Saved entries
=-=-=

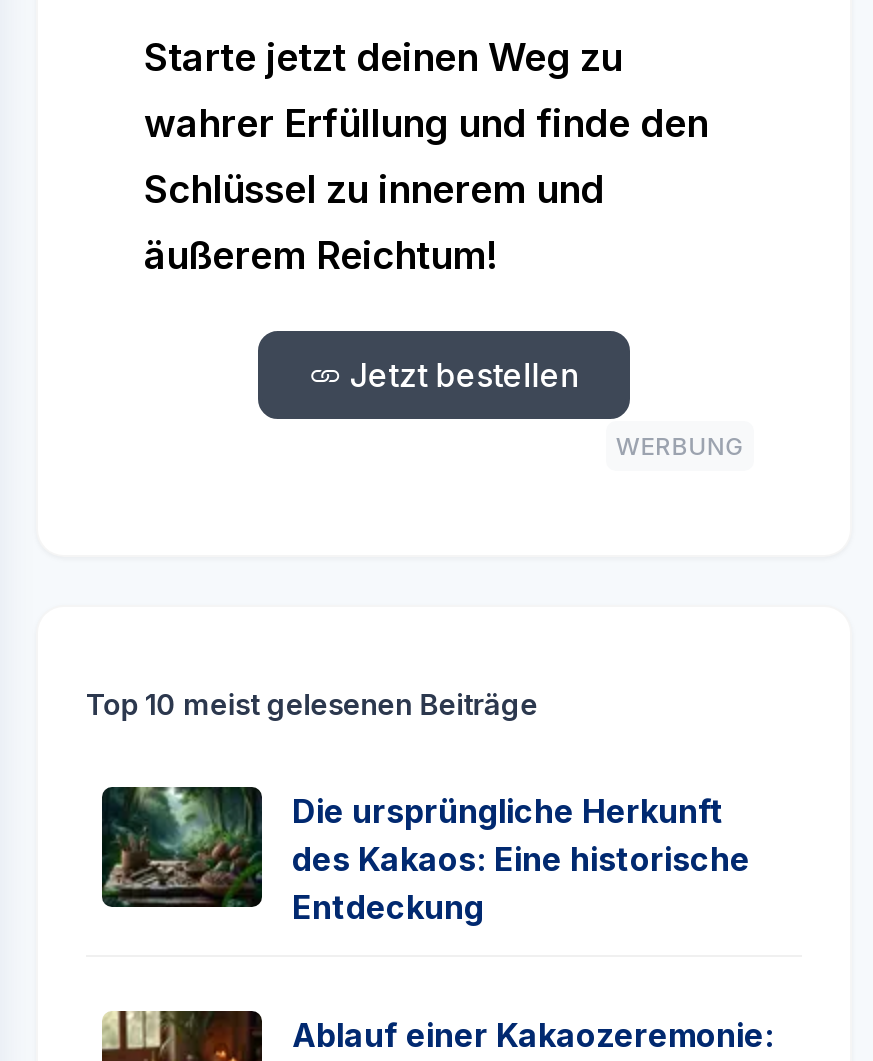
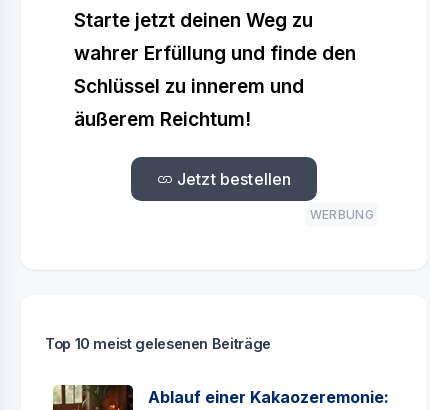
- [image]
- Die ursprüngliche Herkunft
- des Kakaos: Eine historische
- Entdeckung
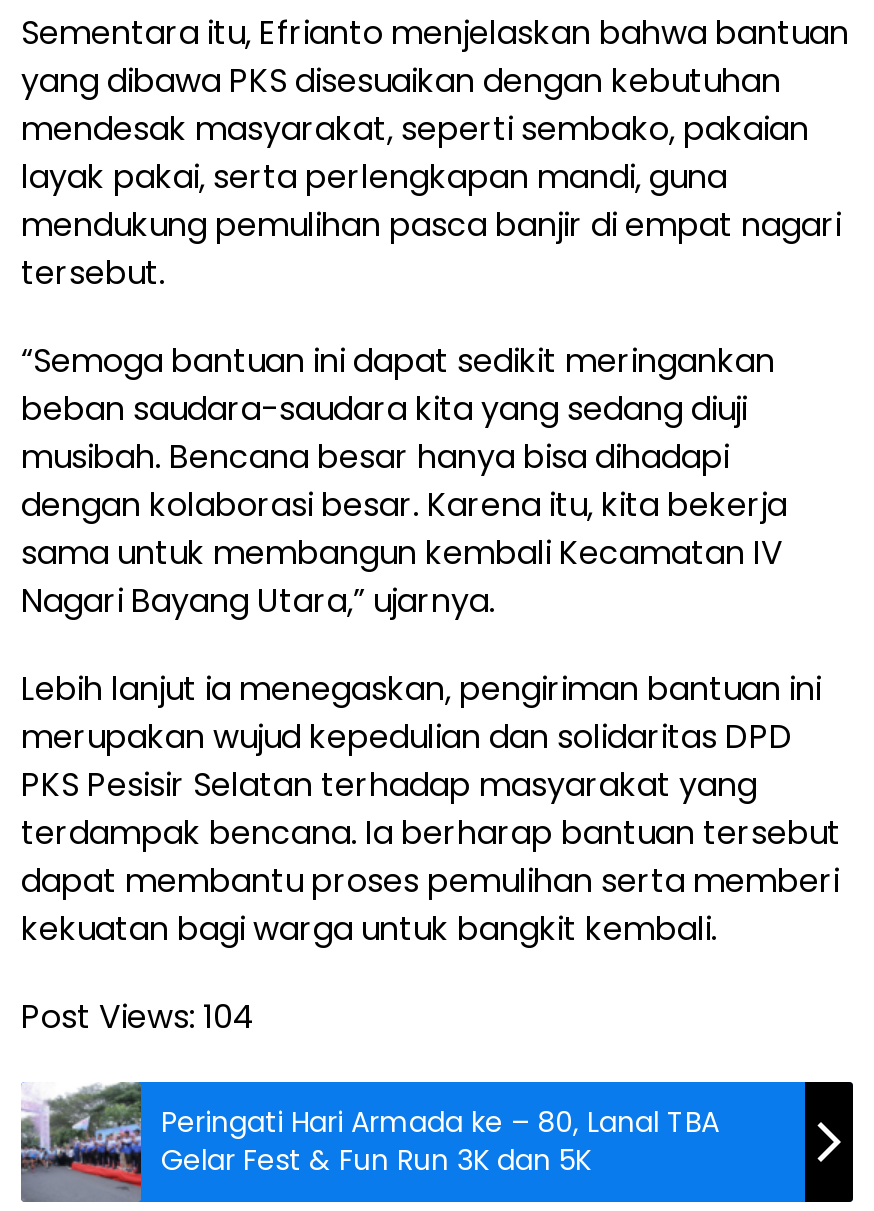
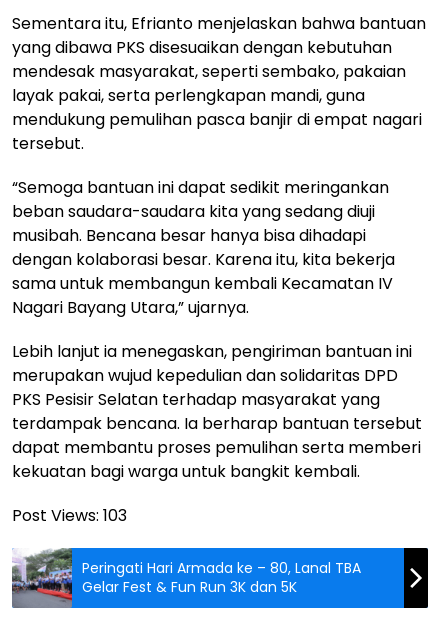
- Post Views: 104
+ Post Views: 103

=-=-=

PROBLEM REQUIREMENTS:
Every record above must be given again exactly; drop the pictures.

ANSWER TO THIS EXERCISE:
- [image]
- Die ursprüngliche Herkunft
- des Kakaos: Eine historische
- Entdeckung
- Post Views: 104
+ Post Views: 103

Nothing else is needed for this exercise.